When (and why) should you send additional materials to colleges you’re interested in?

February 22, 2019

You’re probably aware of the phenomenon of demonstrating continued interest in a school that has deferred or waitlisted you. But what if you haven’t received a response yet from the school and have something you want to add to your application for the admissions committee to consider? When is it a good idea to send a follow-up to your original application during this interim period? 

Reasons to send supplementary materials to colleges you’re waiting to hear back from:

If any of these circumstances apply to you, sending that additional update may be a crucial boost to your candidacy.
  • You’ve won a prestigious award or an award that is directly relevant to the central theme of your application.
  • You have a substantive academic update to your application, such as a new test score or drastic boost to your GPA.
  • You have a substantive extracurricular update to your activity resume that would significantly impact how the school evaluates your fit for a particular major or program, such as a research publication.
  • You didn’t include an arts supplement that’s critical to your application during the regular decision round, and would like the admissions committee to consider one.
  • You have an update or achievement that would further strengthen and/or round out the theme of your application.
  • You have an update or achievement that provides a new angle to considering your candidacy if you believe your original application was too one-note.

College student advice about submitting additional materials

(1) You may want to reinforce your commitment to a school if that hasn’t been demonstrated enough in your original application:

w_quan (Harvard 2020)

“I sent in some supplementary materials during the application process that were not noted during my initial application… because it shows a continued motivation and perhaps genuine dedication to academic pursuits. Be careful, however, to not send in things that are extraneous (something that already is shown in your application) or irrelevant.”

(2) If there is a significant improvement to your academic record – a significant test score or GPA increase – update your application:

Emily Corrigan (Harvard 2019)

“I decided to send in an additional recommendation and retake my math SAT subject test. I would really recommend sending additional materials in to show the school that you are willing to work hard to meet their standards.”

(3) Send an extracurricular update if it represents a significant boost to your activity resume:

Brown230362 (Brown 2020)

“I sent a resume of accomplishments for the extracurricular activity I was most committed to– even if they never respond and say they read it, it’ll show continued interest.”
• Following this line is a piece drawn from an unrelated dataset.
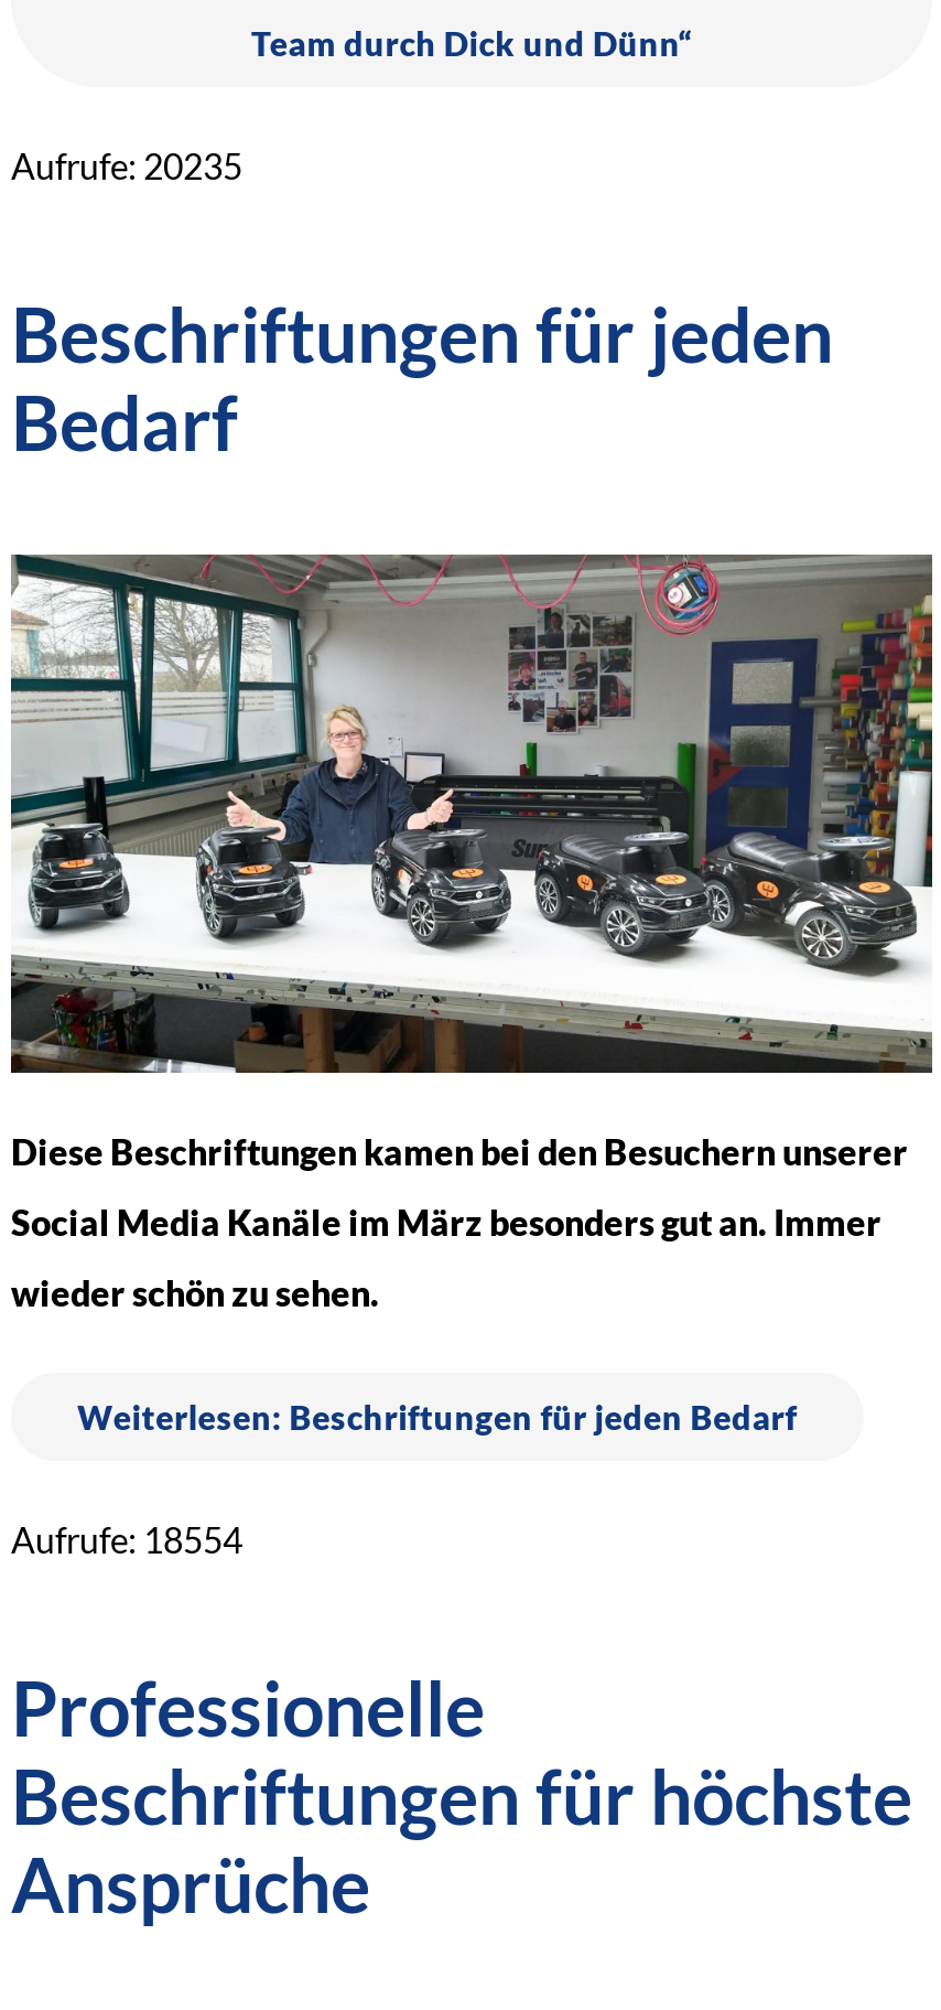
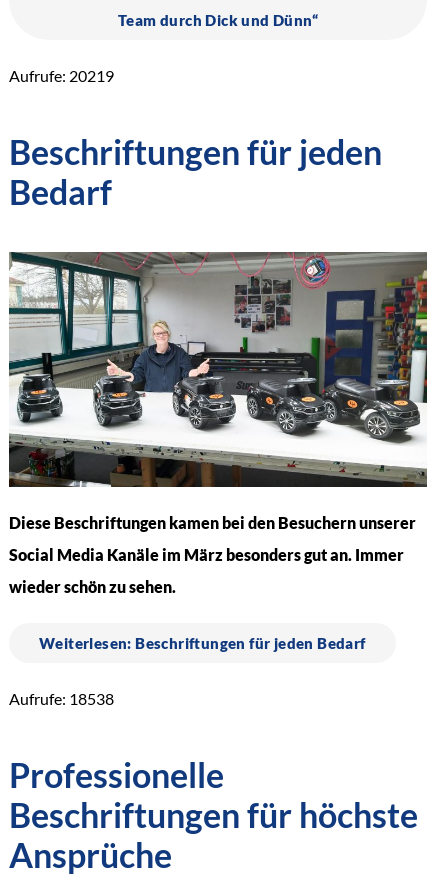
[11,145,242,187] Aufrufe: 20235 -> [9,66,114,85] Aufrufe: 20219
[11,1519,242,1561] Aufrufe: 18554 -> [9,689,114,708] Aufrufe: 18538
(4) If you believe your candidacy would be better supported with an art or writing supplement that you didn’t already include:

Annie.E (Harvard 2018)

“I sent in additional materials as a supplement. Which was super important. Sending in supplements is often overlooked, but it can be extremely valuable if you have special talents especially in the arts. I submitted a music supplement and a small journalistic supplement. I highly recommend it.”

(5) Update your application if a recent achievement strengthens your central theme/narrative:

mel10 (UChicago 2021)

“I marketed my consistent passion and advocacy for social change and anti-oppression. If you go through all of my activities, you will see a trend… Try to make sure that all facets of your [trend] are shown, with evidence, throughout these materials, and try to bring some new information to the table with everything you submit.”

(6) Or you may want to bring a new perspective to your existing application if you believe there’s an area about yourself that was not properly fleshed out in your original application:

Harvard21 (Harvard 2021)

“I wasn’t planning on submitting anything after my deferral but I wrote a great creative piece on the fall of humanity that showcased a NEW SIDE of me (not a science-y side). All my teachers loved it so I sent it in… but the best material to send is something that will shed new light on you.”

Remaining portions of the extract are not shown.